Exercise prompt
Without changing a character, return the entries, but not the images they hold.

*****

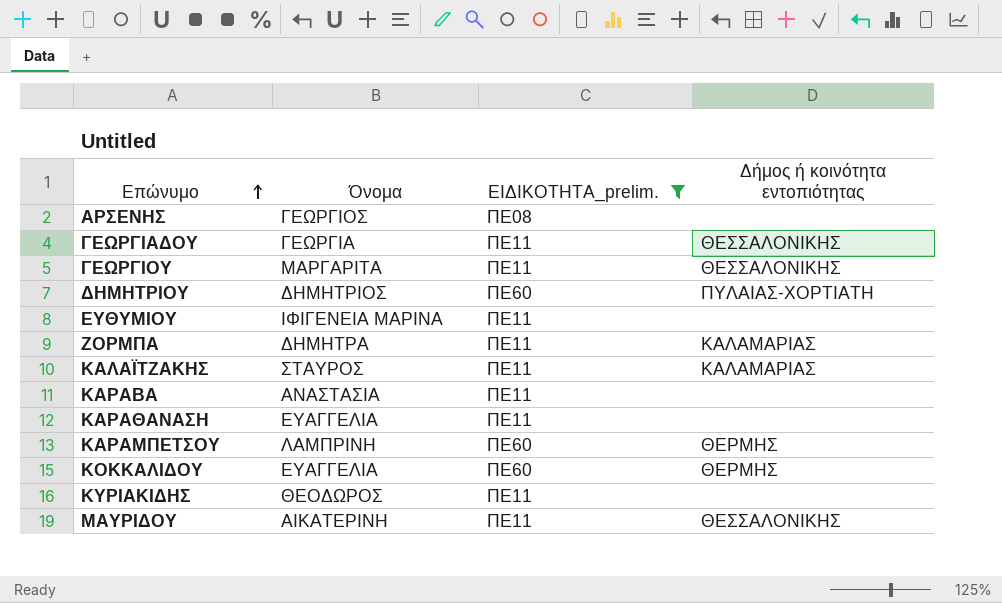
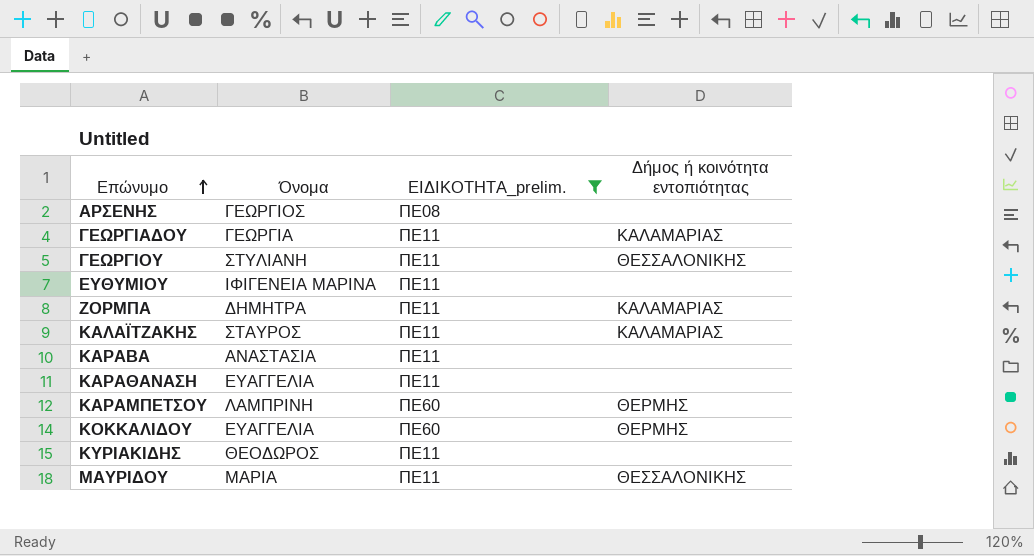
row ΔΗΜΗΤΡΙΟΥ: ΔΗΜΗΤΡΙΟΣ | ΠΕ60 | ΠΥΛΑΙΑΣ-ΧΟΡΤΙΑΤΗ -> none
ΓΕΩΡΓΙΑΔΟΥ | Δήμος ή κοινότητα εντοπιότητας: ΘΕΣΣΑΛΟΝΙΚΗΣ -> ΚΑΛΑΜΑΡΙΑΣ
ΓΕΩΡΓΙΟΥ | Όνομα: ΜΑΡΓΑΡΙΤΑ -> ΣΤΥΛΙΑΝΗ
ΜΑΥΡΙΔΟΥ | Όνομα: ΑΙΚΑΤΕΡΙΝΗ -> ΜΑΡΙΑ

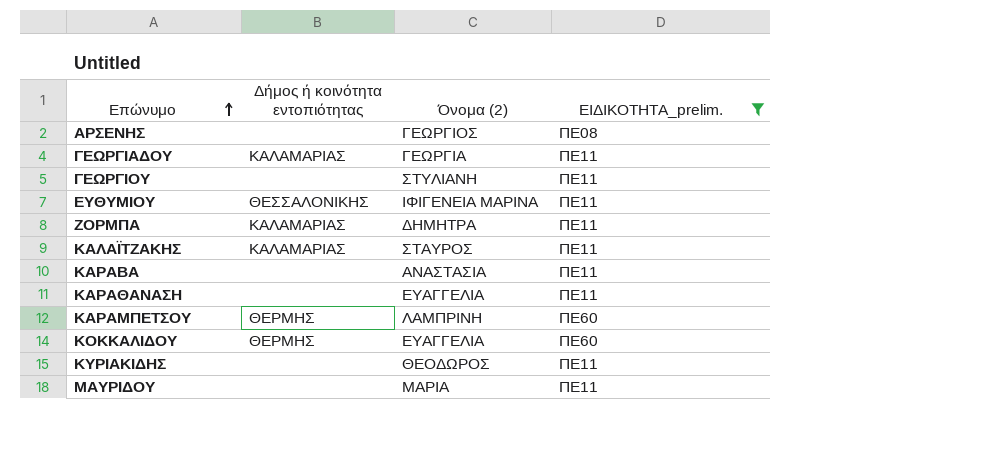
column Δήμος ή κοινότητα εντοπιότητας | position: 4 -> 2
column name: Όνομα -> Όνομα (2)
ΓΕΩΡΓΙΟΥ | Δήμος ή κοινότητα εντοπιότητας: ΘΕΣΣΑΛΟΝΙΚΗΣ -> none
ΕΥΘΥΜΙΟΥ | Δήμος ή κοινότητα εντοπιότητας: none -> ΘΕΣΣΑΛΟΝΙΚΗΣ
ΜΑΥΡΙΔΟΥ | Δήμος ή κοινότητα εντοπιότητας: ΘΕΣΣΑΛΟΝΙΚΗΣ -> none

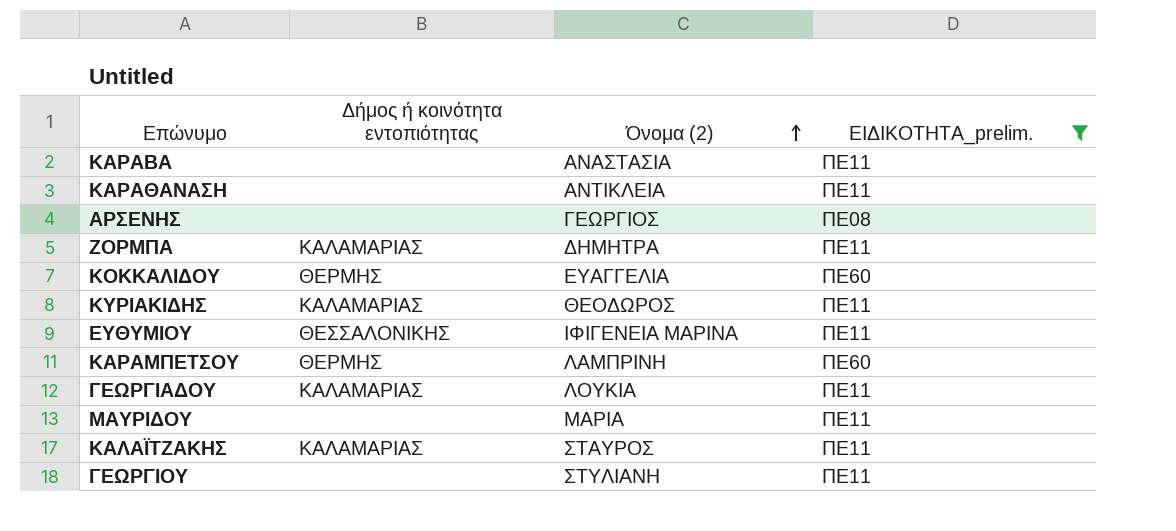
row order: Επώνυμο ascending -> Όνομα (2) ascending
ΚΑΡΑΘΑΝΑΣΗ | Όνομα (2): ΕΥΑΓΓΕΛΙΑ -> ΑΝΤΙΚΛΕΙΑ
ΚΥΡΙΑΚΙΔΗΣ | Δήμος ή κοινότητα εντοπιότητας: none -> ΚΑΛΑΜΑΡΙΑΣ
ΓΕΩΡΓΙΑΔΟΥ | Όνομα (2): ΓΕΩΡΓΙΑ -> ΛΟΥΚΙΑ

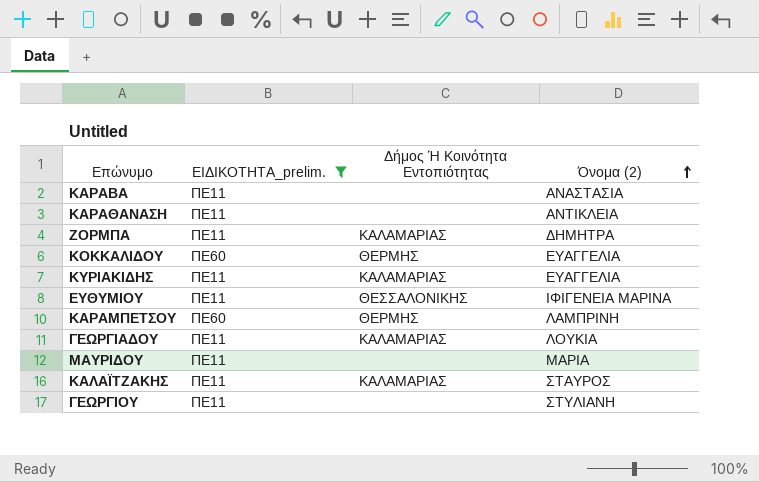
column ΕΙΔΙΚΟΤΗΤΑ_prelim. | position: 4 -> 2
column name: Δήμος ή κοινότητα εντοπιότητας -> Δήμος Ή Κοινότητα Εντοπιότητας
row ΑΡΣΕΝΗΣ: none | ΓΕΩΡΓΙΟΣ | ΠΕ08 -> none
ΚΥΡΙΑΚΙΔΗΣ | Όνομα (2): ΘΕΟΔΩΡΟΣ -> ΕΥΑΓΓΕΛΙΑ

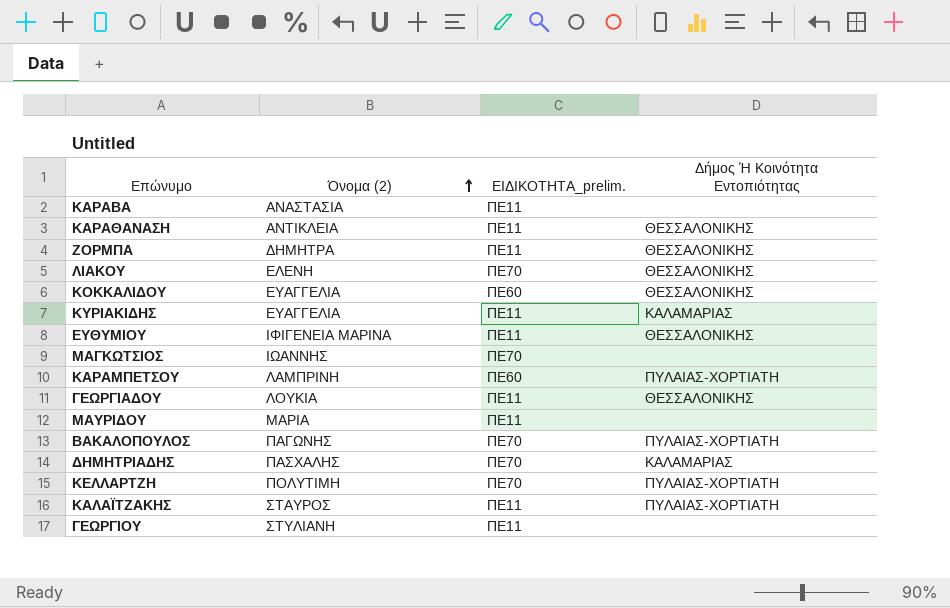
filter: ΕΙΔΙΚΟΤΗΤΑ_prelim. != ΠΕ70 -> none
column Όνομα (2) | position: 4 -> 2
ΚΑΡΑΘΑΝΑΣΗ | Δήμος Ή Κοινότητα Εντοπιότητας: none -> ΘΕΣΣΑΛΟΝΙΚΗΣ
ΖΟΡΜΠΑ | Δήμος Ή Κοινότητα Εντοπιότητας: ΚΑΛΑΜΑΡΙΑΣ -> ΘΕΣΣΑΛΟΝΙΚΗΣ
ΚΟΚΚΑΛΙΔΟΥ | Δήμος Ή Κοινότητα Εντοπιότητας: ΘΕΡΜΗΣ -> ΘΕΣΣΑΛΟΝΙΚΗΣ
ΚΑΡΑΜΠΕΤΣΟΥ | Δήμος Ή Κοινότητα Εντοπιότητας: ΘΕΡΜΗΣ -> ΠΥΛΑΙΑΣ-ΧΟΡΤΙΑΤΗ
ΓΕΩΡΓΙΑΔΟΥ | Δήμος Ή Κοινότητα Εντοπιότητας: ΚΑΛΑΜΑΡΙΑΣ -> ΘΕΣΣΑΛΟΝΙΚΗΣ
ΚΑΛΑΪΤΖΑΚΗΣ | Δήμος Ή Κοινότητα Εντοπιότητας: ΚΑΛΑΜΑΡΙΑΣ -> ΠΥΛΑΙΑΣ-ΧΟΡΤΙΑΤΗ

*****

Reply to the task
row ΔΗΜΗΤΡΙΟΥ: ΔΗΜΗΤΡΙΟΣ | ΠΕ60 | ΠΥΛΑΙΑΣ-ΧΟΡΤΙΑΤΗ -> none
ΓΕΩΡΓΙΑΔΟΥ | Δήμος ή κοινότητα εντοπιότητας: ΘΕΣΣΑΛΟΝΙΚΗΣ -> ΚΑΛΑΜΑΡΙΑΣ
ΓΕΩΡΓΙΟΥ | Όνομα: ΜΑΡΓΑΡΙΤΑ -> ΣΤΥΛΙΑΝΗ
ΜΑΥΡΙΔΟΥ | Όνομα: ΑΙΚΑΤΕΡΙΝΗ -> ΜΑΡΙΑ

column Δήμος ή κοινότητα εντοπιότητας | position: 4 -> 2
column name: Όνομα -> Όνομα (2)
ΓΕΩΡΓΙΟΥ | Δήμος ή κοινότητα εντοπιότητας: ΘΕΣΣΑΛΟΝΙΚΗΣ -> none
ΕΥΘΥΜΙΟΥ | Δήμος ή κοινότητα εντοπιότητας: none -> ΘΕΣΣΑΛΟΝΙΚΗΣ
ΜΑΥΡΙΔΟΥ | Δήμος ή κοινότητα εντοπιότητας: ΘΕΣΣΑΛΟΝΙΚΗΣ -> none

row order: Επώνυμο ascending -> Όνομα (2) ascending
ΚΑΡΑΘΑΝΑΣΗ | Όνομα (2): ΕΥΑΓΓΕΛΙΑ -> ΑΝΤΙΚΛΕΙΑ
ΚΥΡΙΑΚΙΔΗΣ | Δήμος ή κοινότητα εντοπιότητας: none -> ΚΑΛΑΜΑΡΙΑΣ
ΓΕΩΡΓΙΑΔΟΥ | Όνομα (2): ΓΕΩΡΓΙΑ -> ΛΟΥΚΙΑ

column ΕΙΔΙΚΟΤΗΤΑ_prelim. | position: 4 -> 2
column name: Δήμος ή κοινότητα εντοπιότητας -> Δήμος Ή Κοινότητα Εντοπιότητας
row ΑΡΣΕΝΗΣ: none | ΓΕΩΡΓΙΟΣ | ΠΕ08 -> none
ΚΥΡΙΑΚΙΔΗΣ | Όνομα (2): ΘΕΟΔΩΡΟΣ -> ΕΥΑΓΓΕΛΙΑ

filter: ΕΙΔΙΚΟΤΗΤΑ_prelim. != ΠΕ70 -> none
column Όνομα (2) | position: 4 -> 2
ΚΑΡΑΘΑΝΑΣΗ | Δήμος Ή Κοινότητα Εντοπιότητας: none -> ΘΕΣΣΑΛΟΝΙΚΗΣ
ΖΟΡΜΠΑ | Δήμος Ή Κοινότητα Εντοπιότητας: ΚΑΛΑΜΑΡΙΑΣ -> ΘΕΣΣΑΛΟΝΙΚΗΣ
ΚΟΚΚΑΛΙΔΟΥ | Δήμος Ή Κοινότητα Εντοπιότητας: ΘΕΡΜΗΣ -> ΘΕΣΣΑΛΟΝΙΚΗΣ
ΚΑΡΑΜΠΕΤΣΟΥ | Δήμος Ή Κοινότητα Εντοπιότητας: ΘΕΡΜΗΣ -> ΠΥΛΑΙΑΣ-ΧΟΡΤΙΑΤΗ
ΓΕΩΡΓΙΑΔΟΥ | Δήμος Ή Κοινότητα Εντοπιότητας: ΚΑΛΑΜΑΡΙΑΣ -> ΘΕΣΣΑΛΟΝΙΚΗΣ
ΚΑΛΑΪΤΖΑΚΗΣ | Δήμος Ή Κοινότητα Εντοπιότητας: ΚΑΛΑΜΑΡΙΑΣ -> ΠΥΛΑΙΑΣ-ΧΟΡΤΙΑΤΗ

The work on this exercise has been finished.